Consequently, investors with non-controlling LBC beneficial ownership of up to 10% will not require prior government approval mandated by PN3 earlier. Such investments can proceed through the automatic route as per the applicable sectoral caps, entry routes and attendant conditions. It is notable to reiterate here that as per Press Note 2, the “control” test remains a critical trigger for government approval requirement. In effect, regardless of an LBC investor’s ownership interest being under the 10% threshold (as per PML Rules), such investor’s ability to exercise control through other means (such as right to appoint majority of the directors or to control the management or policy decisions) may still necessitate the requirement of prior government approval.

2. New Reporting Requirement

As per Press Note 2, any investment into India from an investor entity having direct or indirect ownership by a citizen or an entity from an LBC and not requiring government approval under the revised framework must comply with a new reporting requirement in the format prescribed under the Standard Operating Procedure laid down by the DPIIT. It is pertinent to mention here that this reporting requirement is in addition to compliance with the applicable sectoral cap, entry route and attendant conditions.

Other Considerations

The Press Release which preceded Press Note 2 proposed another change pertaining to approval timelines. The Press Release proposed a 60-day deadline for processing LBC investment approval applications in certain specific sectors i.e. manufacturing in capital goods, electronic capital goods, electronic components, polysilicon and ingot-wafer. These were not arbitrary choices as they sit at the heart of India’s domestic manufacturing agenda and its effort to build resilient supply chains, particularly in the semiconductor and clean energy space. One may expect that the Government may come out with further guidelines in this regard in the near future.
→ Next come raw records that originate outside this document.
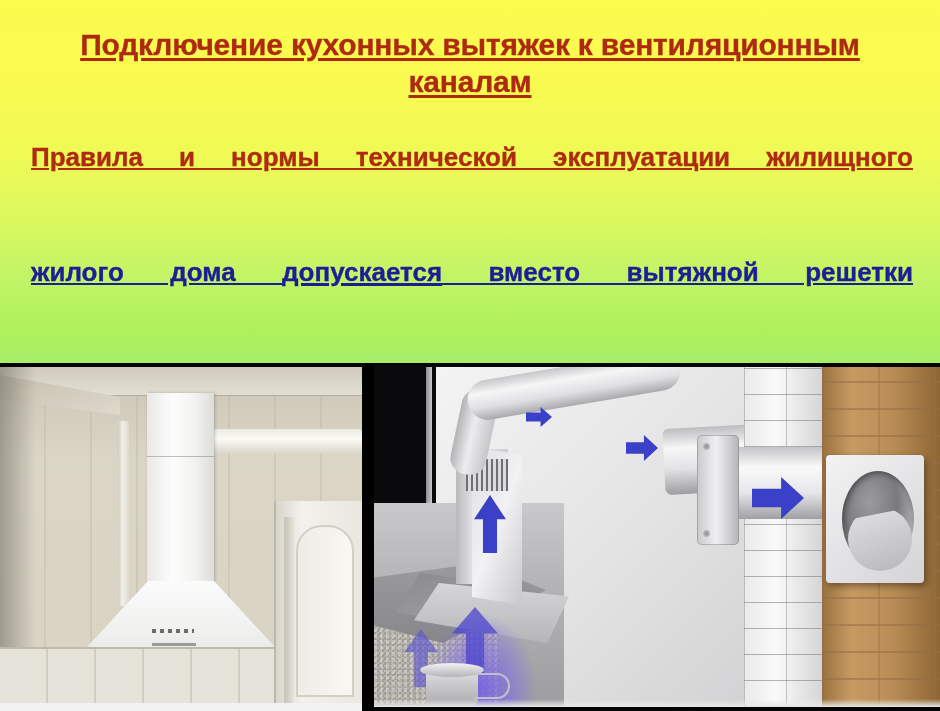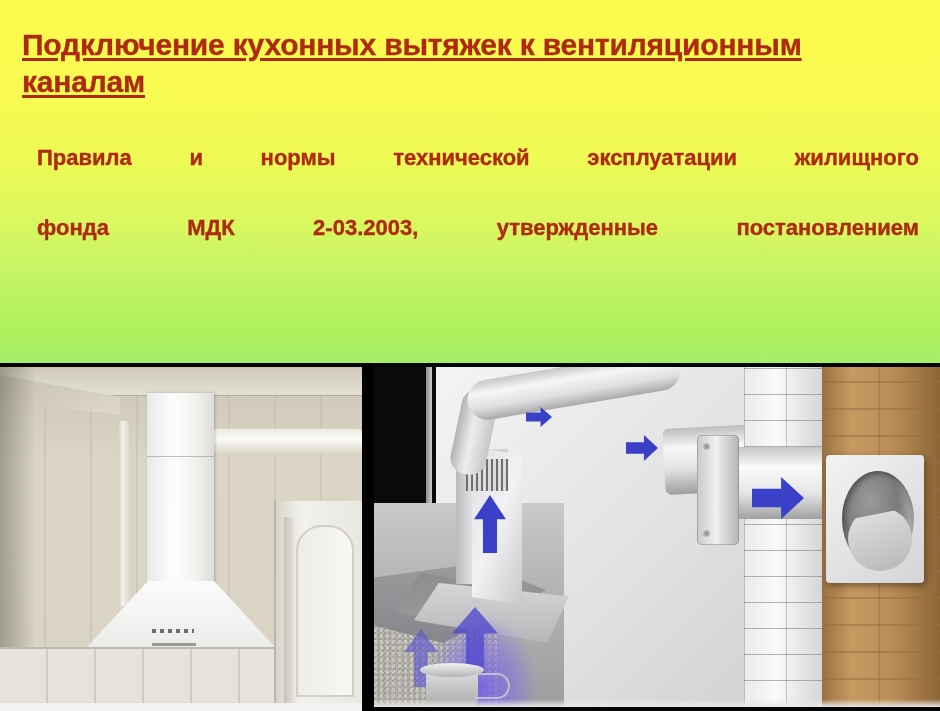"Подключение кухонных вытяжек к" #slide-title { text-align: left -> center }
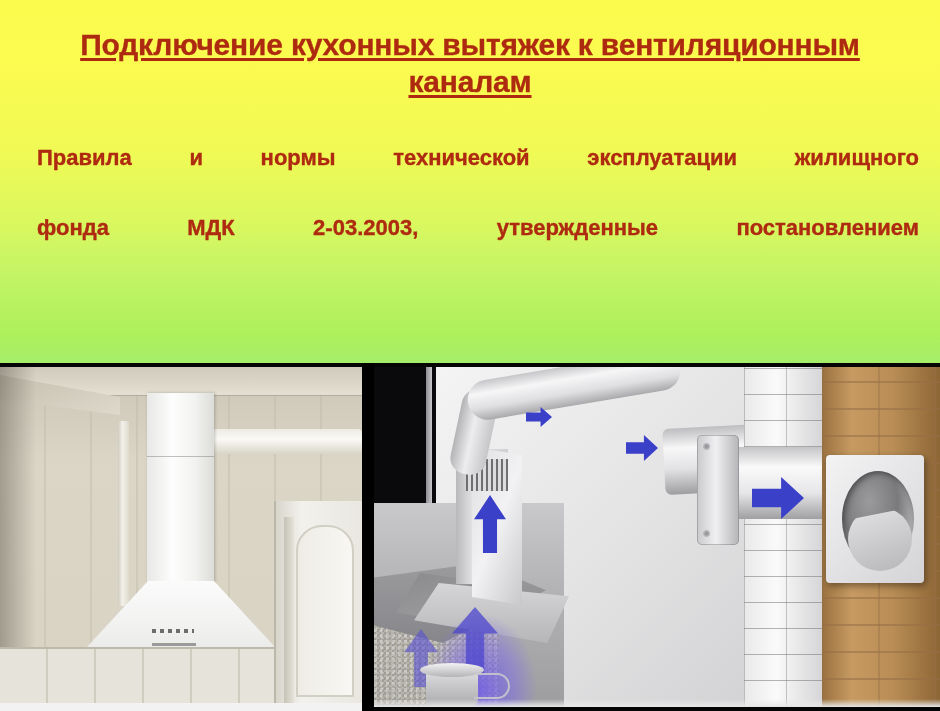"Правила и нормы технической эксплуатации" .body-para { font-size: 22px -> 26px; left: 37px -> 31px; text-decoration: none -> underline }
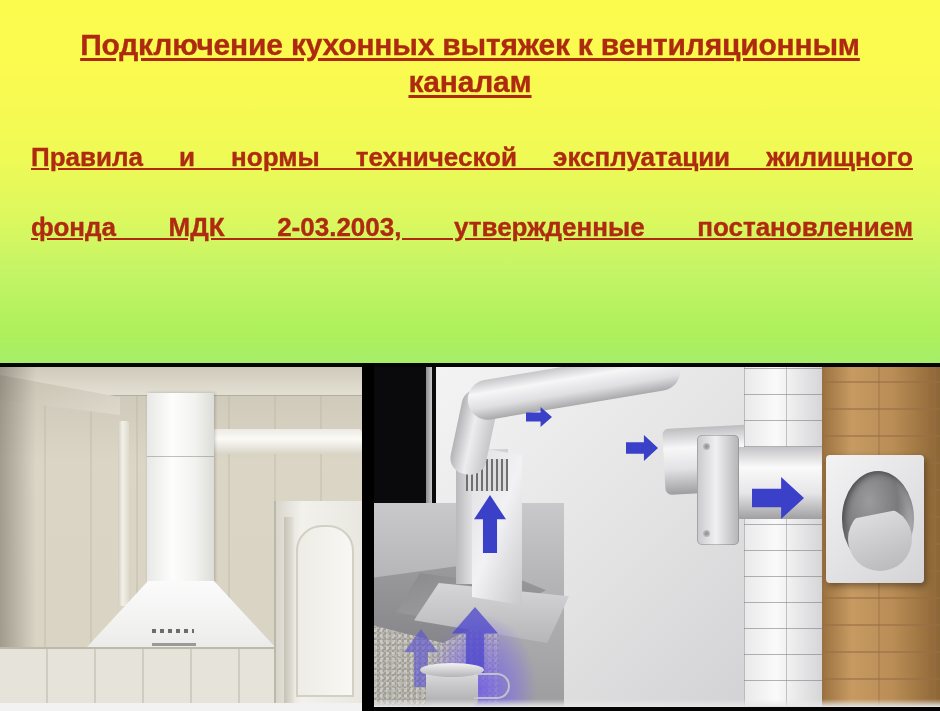"фонда МДК 2-03.2003, утвержденные" span.line { html: <span>фонда МДК 2-03.2003, утвержденные постановлением</span> -> none }
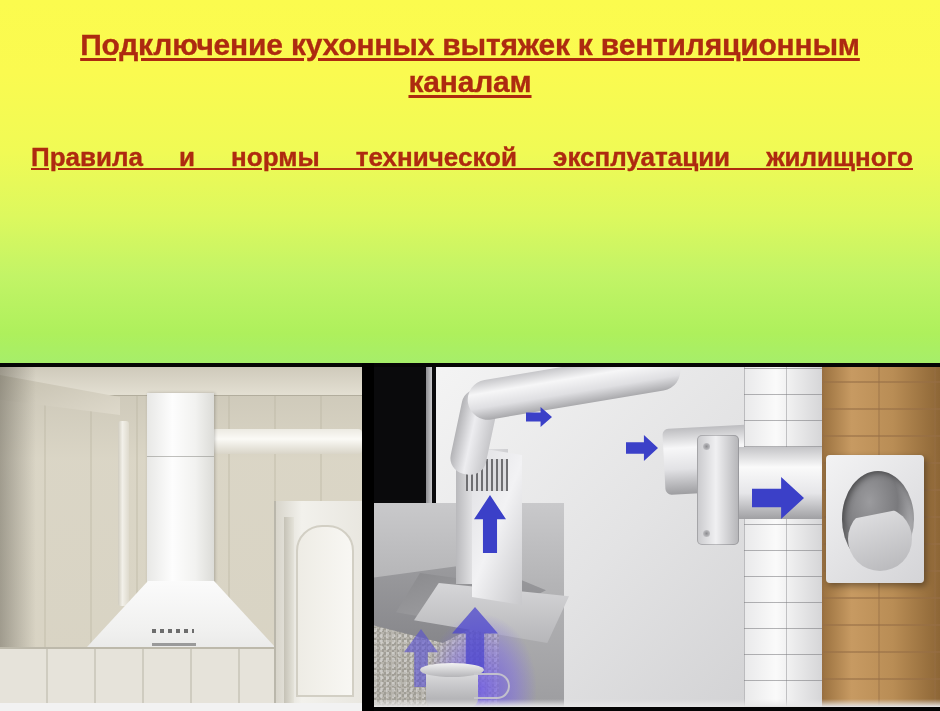"жилого дома допускается вместо вытяжной" span.line { html: none -> <span><span>жилого дома </span><u>допускается</u><span> вместо вытяжной решетки</span></span> }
A separate and equally significant layer of compliance arises under the Companies (Appointment and Qualification of Directors) Amendment Rules, 2022, which mandates that any individual who is a citizen of an LBC must obtain prior security clearance from the Ministry of Home Affairs before being appointed as a director of an Indian company. Notably, Press Note 2 leaves this requirement wholly untouched. The practical consequence is that an investment may satisfy the revised thresholds and qualify for the automatic route, yet the same investor may still be required to navigate the security clearance process if it seeks board representation through a citizen of an LBC.

Conclusion

The proposed amendments to PN3 are a positive and long-overdue step and stakeholders must keep an eye on the forthcoming FEMA notifications for implementation of these amendments. Introducing the threshold-based clarity by alignment with the PML Rules gives investors and businesses the certainty they have been asking for since 2020, and should make a significant difference to how cross-border deals involving global funds are structured. Prior to this amendment, there was no codified threshold and deals that should have been straightforward were often delayed simply because no one could say with confidence whether a particular structure would trigger PN3 scrutiny or not. The benchmark provided now puts that ambiguity to rest and also brings the rule into alignment with the threshold already recognized under India's Anti-Money Laundering framework, which is a welcome step towards regulatory consistency across different regimes.

The content of this article is intended to provide a general guide to the subject matter. Specialist advice should be sought about your specific circumstances.